5th Emir of the Mujahideen in Chechnya
- In office 21 April 2011 – 3 May 2011
- Preceded by: Muhannad
- Succeeded by: Position vacant

Personal details
- Born: 20 April 1977 Solhan, Bingöl Province, Turkey
- Died: 3 May 2011 (aged 34) Sharo-Argun, Chechnya, Russia
- Allegiance: Caucasus Emirate
- Conflicts: Second Chechen War North Caucasus Insurgency

= Abdulla Kurd =

Kurdish Islamist militant (born 1977)

Abdulla Kurd (sometimes Abdullah Kurd, and also known as Abdullah al-Kurdi or Salahuddin), (born Cevdet Döğer; 20 April 1977– 3 May 2011), was a Kurdish Islamist militant who was a commander of the Mujahideen in Chechnya. Kurd was the top deputy to Saudi-born field commander Abu al-Walid. Following Muhannad's capture and assassination near the village of Serzhen-Yurt on 21 April 2011, according to the Russian National Anti-Terrorist Committee, Kurd assumed Muhannad's position. Kurd was killed by Russian security forces in the Cheberloevsky area of Chechnya on 3 May 2011.
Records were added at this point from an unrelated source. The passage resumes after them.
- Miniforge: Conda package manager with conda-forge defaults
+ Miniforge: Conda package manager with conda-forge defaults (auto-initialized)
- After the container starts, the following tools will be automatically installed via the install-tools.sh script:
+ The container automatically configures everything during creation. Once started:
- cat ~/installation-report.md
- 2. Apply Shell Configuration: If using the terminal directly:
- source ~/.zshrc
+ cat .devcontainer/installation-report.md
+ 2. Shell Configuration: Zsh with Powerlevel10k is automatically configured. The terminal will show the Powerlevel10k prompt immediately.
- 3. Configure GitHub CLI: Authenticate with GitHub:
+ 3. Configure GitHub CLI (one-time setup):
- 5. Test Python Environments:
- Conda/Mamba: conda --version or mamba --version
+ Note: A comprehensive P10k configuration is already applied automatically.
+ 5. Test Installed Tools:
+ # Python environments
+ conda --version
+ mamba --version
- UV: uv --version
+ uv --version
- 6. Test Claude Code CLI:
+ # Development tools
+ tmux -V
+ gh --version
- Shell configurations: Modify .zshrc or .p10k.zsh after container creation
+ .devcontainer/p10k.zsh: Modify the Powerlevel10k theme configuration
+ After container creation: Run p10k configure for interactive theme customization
==Early life and rebel activity==

Little is known of Kurd's early life, but he is said to have been born as Cevdet Döğer, a Kurd from Turkey, namely the town of Solhan located in Bingöl Province. He would have traveled from his native town to Chechnya in 1999 after transiting through the Pankisi Gorge in Georgia. Russian intelligence claims that Kurd fought in the battalion of foreign fighters led by Ibn al-Khattab during the Second Chechen War, and was closely involved in planning and organizing large-scale acts of sabotage and terrorism throughout the region. He established a close connection with the Saudi mujahid Abu al-Walid until al-Walid was killed in 2004. Following Abu Hafs al-Urduni's death in 2006 and Muhannad's promotion to the post of Emir of foreign fighters in Chechnya, Kurd became deputy chief emissary for al-Qaeda in the North Caucasus, according to Russia's National Anti-terrorism Committee (NAK).
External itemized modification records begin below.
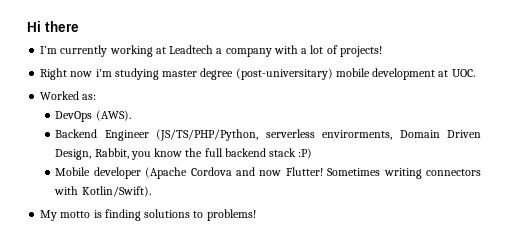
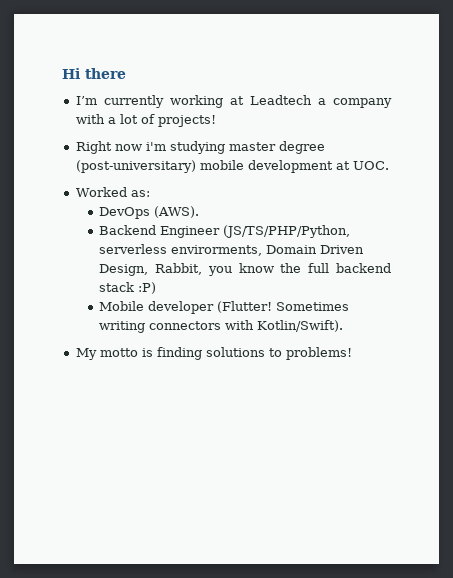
- Mobile developer (Apache Cordova and now Flutter!
+ Mobile developer (Flutter!

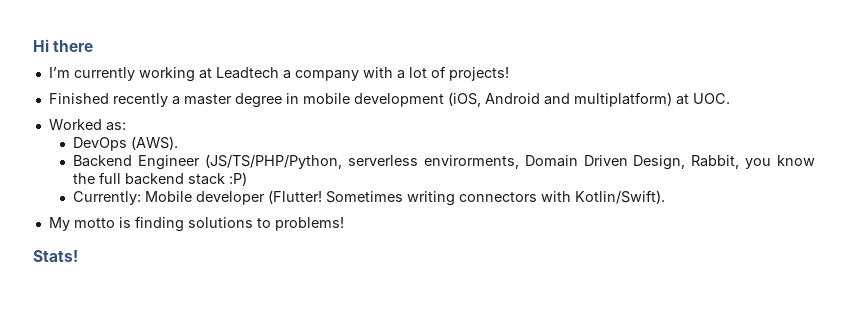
- Right now i'm studying master degree (post-universitary) mobile development at UOC.
+ Finished recently a master degree in mobile development (iOS, Android and multiplatform) at UOC.
- Mobile developer (Flutter!
+ Currently: Mobile developer (Flutter!
+ Stats!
At his death Turkish and Georgian identity papers, belonging to "Cevdet Döğer", were found in Kurd's baggage, which were released by the Russian Government soon afterwards. However, the Turkish and Georgian governments both stated that there was not such a person registered in their databases, which means that the documents are likely to be false. The indicated date of birth, April 20,1977, also was very doubtful because this would mean that he joined the battle at the age of 14.

==Death==

Kurd was killed on 3 May 2011 in a special operation near the village of Sharo-Argun, in the Cheberloevsky area of Chechnya. According to the Russian NAK, a contingent of pro-Moscow Chechen Federal Security Service (FSB) troops along with Russian Ministry of Internal Affairs (MVD) forces conducting search and reconnaissance activities in forested, mountainous terrain came across Kurd and a Dagestani militant; both were killed in the ensuing skirmish.
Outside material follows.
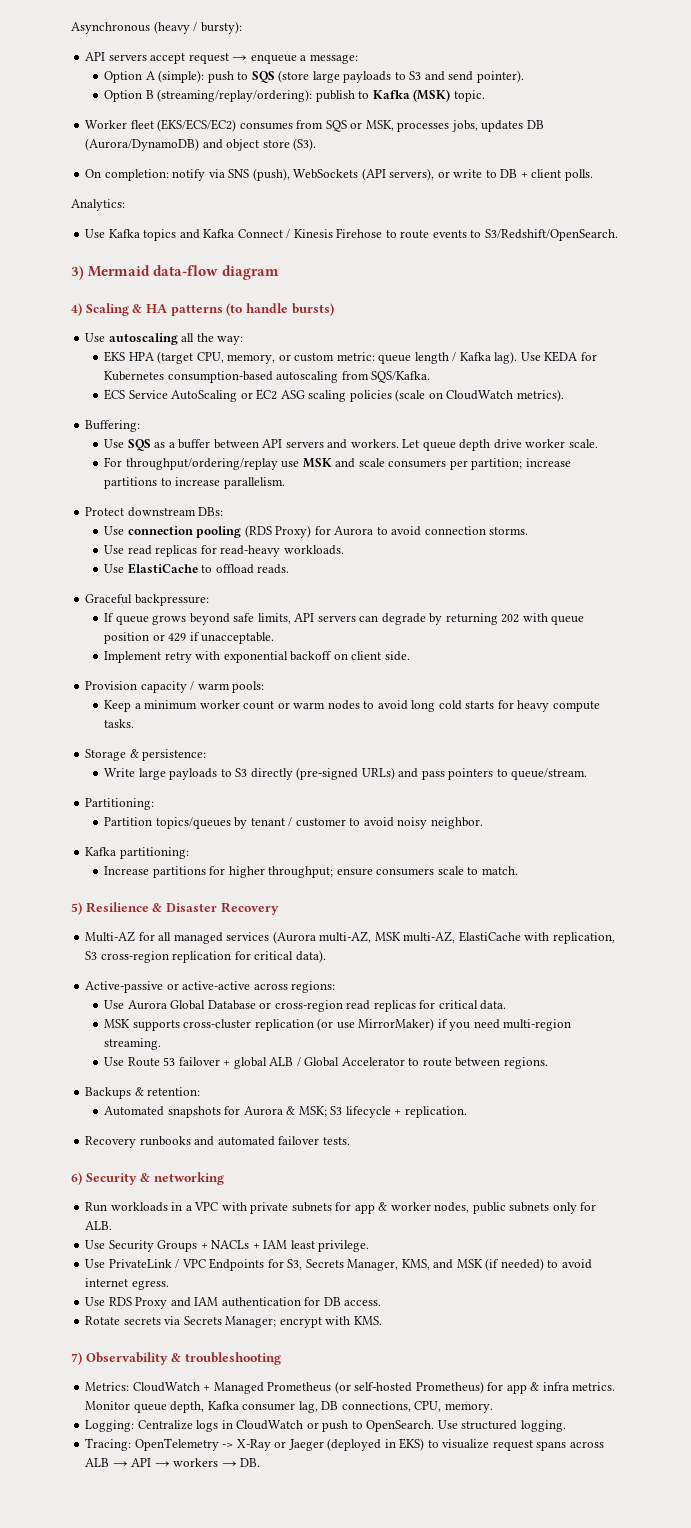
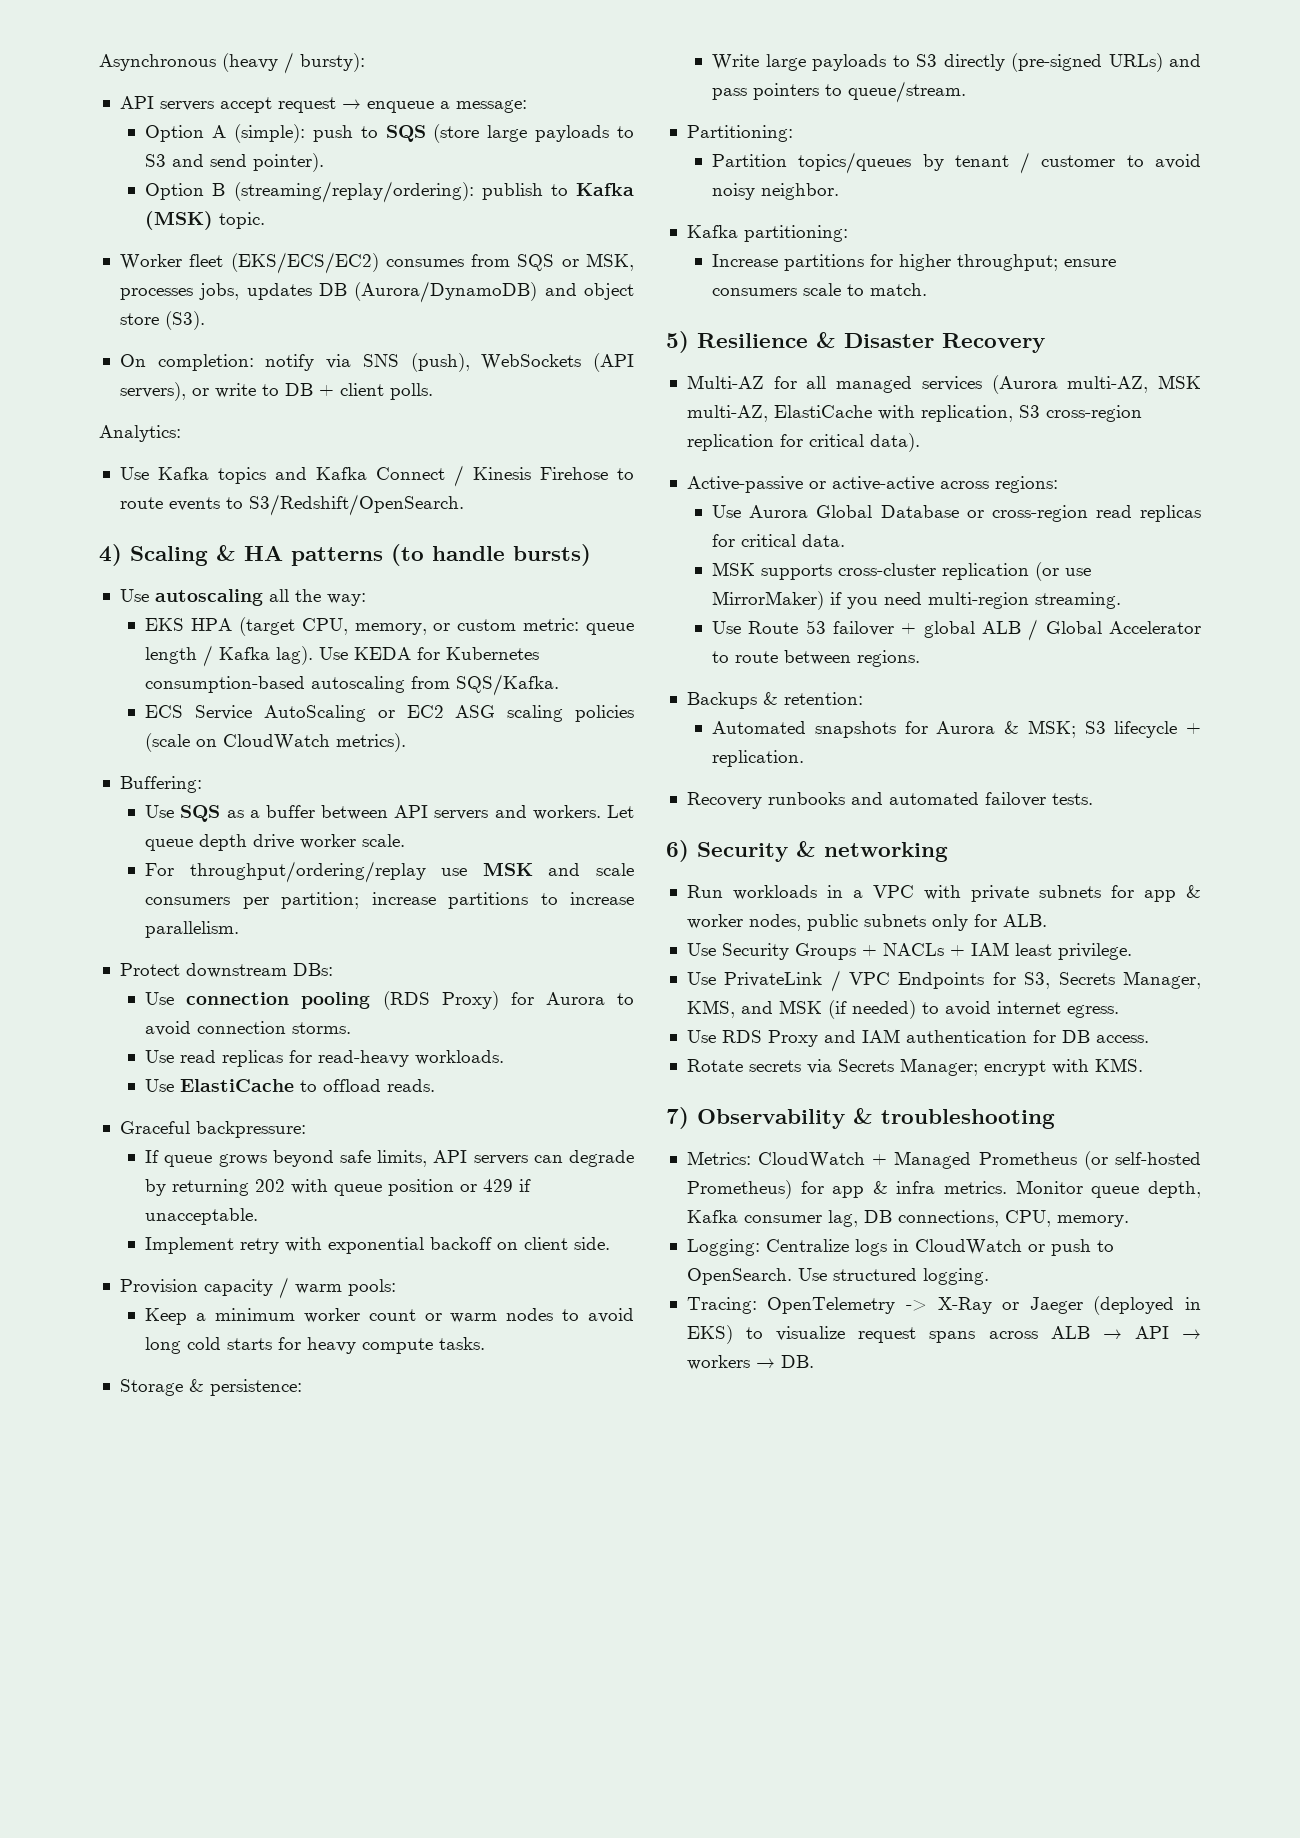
- 3) Mermaid data-flow diagram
A rebel account of Kurd's death released nearly two years later offered new information. According to Kavkaz Center, Russian forces located and surrounded a small rebel base acting on a tip from Beslan Algiriyev, an FSB plant in the militant ranks. Four fighters were present at the encampment: killed alongside Kurd was a 24-year-old Dagestani militant identified as Ramzan Bartiyev, while two others identified as Aburayk Yusupkhadzhiyev and Isa Vagapov were wounded but escaped the encirclement (only later to be killed alongside Khuseyn Gakayev in January 2013). Algiriyev's status as an agent of the FSB was eventually discovered, and he was executed on 22 August 2011.

Kurd's Turkish passport containing visas to Georgia, Azerbaijan, and Pakistan was recovered at the scene and later displayed via Russian news outlets which claimed he was in communication with Osama bin Laden.